What you should do: From the first line to the last, print the data exactly as written.

++++++++++++++++++++

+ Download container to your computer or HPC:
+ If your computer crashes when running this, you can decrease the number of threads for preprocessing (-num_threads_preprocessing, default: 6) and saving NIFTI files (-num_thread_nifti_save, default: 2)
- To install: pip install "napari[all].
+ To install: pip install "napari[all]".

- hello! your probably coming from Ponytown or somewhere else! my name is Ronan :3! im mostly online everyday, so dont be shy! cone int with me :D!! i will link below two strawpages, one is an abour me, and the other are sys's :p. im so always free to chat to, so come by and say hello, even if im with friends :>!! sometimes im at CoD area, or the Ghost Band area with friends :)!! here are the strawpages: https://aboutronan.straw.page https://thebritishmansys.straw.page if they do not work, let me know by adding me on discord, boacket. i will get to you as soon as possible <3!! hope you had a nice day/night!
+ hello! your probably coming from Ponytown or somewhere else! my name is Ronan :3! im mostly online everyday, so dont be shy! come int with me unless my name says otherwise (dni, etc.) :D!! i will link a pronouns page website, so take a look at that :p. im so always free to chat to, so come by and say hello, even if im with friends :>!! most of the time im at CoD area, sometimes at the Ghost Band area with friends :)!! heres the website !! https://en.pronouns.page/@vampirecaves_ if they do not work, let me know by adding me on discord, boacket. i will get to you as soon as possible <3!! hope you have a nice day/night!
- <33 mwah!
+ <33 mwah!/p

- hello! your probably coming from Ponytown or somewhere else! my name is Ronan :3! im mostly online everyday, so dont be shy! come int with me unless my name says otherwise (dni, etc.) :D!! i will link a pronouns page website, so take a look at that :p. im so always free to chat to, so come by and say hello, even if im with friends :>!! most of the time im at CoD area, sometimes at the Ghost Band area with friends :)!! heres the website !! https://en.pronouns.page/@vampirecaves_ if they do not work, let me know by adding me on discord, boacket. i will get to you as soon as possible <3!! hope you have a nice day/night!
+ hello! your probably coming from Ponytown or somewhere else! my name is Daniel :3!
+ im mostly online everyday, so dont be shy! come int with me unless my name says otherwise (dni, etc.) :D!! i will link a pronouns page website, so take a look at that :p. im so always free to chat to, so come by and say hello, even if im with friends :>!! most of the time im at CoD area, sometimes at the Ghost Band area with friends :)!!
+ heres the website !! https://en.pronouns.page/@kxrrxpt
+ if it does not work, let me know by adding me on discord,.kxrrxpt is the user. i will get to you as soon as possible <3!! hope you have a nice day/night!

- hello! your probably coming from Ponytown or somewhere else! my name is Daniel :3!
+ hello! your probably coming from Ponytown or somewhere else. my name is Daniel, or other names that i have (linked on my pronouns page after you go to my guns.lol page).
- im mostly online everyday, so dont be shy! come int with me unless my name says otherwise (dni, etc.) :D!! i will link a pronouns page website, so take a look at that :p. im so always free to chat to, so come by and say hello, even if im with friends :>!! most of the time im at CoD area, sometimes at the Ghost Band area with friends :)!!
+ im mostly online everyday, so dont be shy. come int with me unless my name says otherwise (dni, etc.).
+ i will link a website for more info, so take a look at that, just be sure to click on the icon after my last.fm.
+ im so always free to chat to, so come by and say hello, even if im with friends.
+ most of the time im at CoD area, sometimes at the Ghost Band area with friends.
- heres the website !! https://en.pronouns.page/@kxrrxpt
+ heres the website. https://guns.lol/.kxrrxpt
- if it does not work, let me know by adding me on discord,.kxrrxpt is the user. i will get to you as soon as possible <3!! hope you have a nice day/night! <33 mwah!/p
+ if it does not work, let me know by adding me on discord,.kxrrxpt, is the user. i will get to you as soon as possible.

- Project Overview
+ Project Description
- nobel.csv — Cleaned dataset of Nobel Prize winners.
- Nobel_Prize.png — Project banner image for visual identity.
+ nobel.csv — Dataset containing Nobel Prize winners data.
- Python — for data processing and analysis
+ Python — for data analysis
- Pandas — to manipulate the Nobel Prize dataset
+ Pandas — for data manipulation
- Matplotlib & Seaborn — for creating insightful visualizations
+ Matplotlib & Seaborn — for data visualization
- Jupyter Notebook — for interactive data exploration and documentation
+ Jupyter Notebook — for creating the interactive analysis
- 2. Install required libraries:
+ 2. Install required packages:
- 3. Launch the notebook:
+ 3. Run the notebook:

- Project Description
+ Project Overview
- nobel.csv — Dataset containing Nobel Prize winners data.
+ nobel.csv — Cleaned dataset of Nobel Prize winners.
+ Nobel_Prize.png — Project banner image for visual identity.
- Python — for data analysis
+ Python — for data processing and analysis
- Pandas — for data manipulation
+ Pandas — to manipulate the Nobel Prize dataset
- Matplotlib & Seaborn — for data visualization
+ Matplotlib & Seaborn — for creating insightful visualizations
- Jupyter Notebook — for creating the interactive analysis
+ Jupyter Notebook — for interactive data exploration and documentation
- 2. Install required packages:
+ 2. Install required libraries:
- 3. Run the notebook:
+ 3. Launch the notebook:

++++++++++++++++++++

Solution to the exercise:
+ Download container to your computer or HPC:
+ If your computer crashes when running this, you can decrease the number of threads for preprocessing (-num_threads_preprocessing, default: 6) and saving NIFTI files (-num_thread_nifti_save, default: 2)
- To install: pip install "napari[all].
+ To install: pip install "napari[all]".

- hello! your probably coming from Ponytown or somewhere else! my name is Ronan :3! im mostly online everyday, so dont be shy! cone int with me :D!! i will link below two strawpages, one is an abour me, and the other are sys's :p. im so always free to chat to, so come by and say hello, even if im with friends :>!! sometimes im at CoD area, or the Ghost Band area with friends :)!! here are the strawpages: https://aboutronan.straw.page https://thebritishmansys.straw.page if they do not work, let me know by adding me on discord, boacket. i will get to you as soon as possible <3!! hope you had a nice day/night!
+ hello! your probably coming from Ponytown or somewhere else! my name is Ronan :3! im mostly online everyday, so dont be shy! come int with me unless my name says otherwise (dni, etc.) :D!! i will link a pronouns page website, so take a look at that :p. im so always free to chat to, so come by and say hello, even if im with friends :>!! most of the time im at CoD area, sometimes at the Ghost Band area with friends :)!! heres the website !! https://en.pronouns.page/@vampirecaves_ if they do not work, let me know by adding me on discord, boacket. i will get to you as soon as possible <3!! hope you have a nice day/night!
- <33 mwah!
+ <33 mwah!/p

- hello! your probably coming from Ponytown or somewhere else! my name is Ronan :3! im mostly online everyday, so dont be shy! come int with me unless my name says otherwise (dni, etc.) :D!! i will link a pronouns page website, so take a look at that :p. im so always free to chat to, so come by and say hello, even if im with friends :>!! most of the time im at CoD area, sometimes at the Ghost Band area with friends :)!! heres the website !! https://en.pronouns.page/@vampirecaves_ if they do not work, let me know by adding me on discord, boacket. i will get to you as soon as possible <3!! hope you have a nice day/night!
+ hello! your probably coming from Ponytown or somewhere else! my name is Daniel :3!
+ im mostly online everyday, so dont be shy! come int with me unless my name says otherwise (dni, etc.) :D!! i will link a pronouns page website, so take a look at that :p. im so always free to chat to, so come by and say hello, even if im with friends :>!! most of the time im at CoD area, sometimes at the Ghost Band area with friends :)!!
+ heres the website !! https://en.pronouns.page/@kxrrxpt
+ if it does not work, let me know by adding me on discord,.kxrrxpt is the user. i will get to you as soon as possible <3!! hope you have a nice day/night!

- hello! your probably coming from Ponytown or somewhere else! my name is Daniel :3!
+ hello! your probably coming from Ponytown or somewhere else. my name is Daniel, or other names that i have (linked on my pronouns page after you go to my guns.lol page).
- im mostly online everyday, so dont be shy! come int with me unless my name says otherwise (dni, etc.) :D!! i will link a pronouns page website, so take a look at that :p. im so always free to chat to, so come by and say hello, even if im with friends :>!! most of the time im at CoD area, sometimes at the Ghost Band area with friends :)!!
+ im mostly online everyday, so dont be shy. come int with me unless my name says otherwise (dni, etc.).
+ i will link a website for more info, so take a look at that, just be sure to click on the icon after my last.fm.
+ im so always free to chat to, so come by and say hello, even if im with friends.
+ most of the time im at CoD area, sometimes at the Ghost Band area with friends.
- heres the website !! https://en.pronouns.page/@kxrrxpt
+ heres the website. https://guns.lol/.kxrrxpt
- if it does not work, let me know by adding me on discord,.kxrrxpt is the user. i will get to you as soon as possible <3!! hope you have a nice day/night! <33 mwah!/p
+ if it does not work, let me know by adding me on discord,.kxrrxpt, is the user. i will get to you as soon as possible.

- Project Overview
+ Project Description
- nobel.csv — Cleaned dataset of Nobel Prize winners.
- Nobel_Prize.png — Project banner image for visual identity.
+ nobel.csv — Dataset containing Nobel Prize winners data.
- Python — for data processing and analysis
+ Python — for data analysis
- Pandas — to manipulate the Nobel Prize dataset
+ Pandas — for data manipulation
- Matplotlib & Seaborn — for creating insightful visualizations
+ Matplotlib & Seaborn — for data visualization
- Jupyter Notebook — for interactive data exploration and documentation
+ Jupyter Notebook — for creating the interactive analysis
- 2. Install required libraries:
+ 2. Install required packages:
- 3. Launch the notebook:
+ 3. Run the notebook:

- Project Description
+ Project Overview
- nobel.csv — Dataset containing Nobel Prize winners data.
+ nobel.csv — Cleaned dataset of Nobel Prize winners.
+ Nobel_Prize.png — Project banner image for visual identity.
- Python — for data analysis
+ Python — for data processing and analysis
- Pandas — for data manipulation
+ Pandas — to manipulate the Nobel Prize dataset
- Matplotlib & Seaborn — for data visualization
+ Matplotlib & Seaborn — for creating insightful visualizations
- Jupyter Notebook — for creating the interactive analysis
+ Jupyter Notebook — for interactive data exploration and documentation
- 2. Install required packages:
+ 2. Install required libraries:
- 3. Run the notebook:
+ 3. Launch the notebook:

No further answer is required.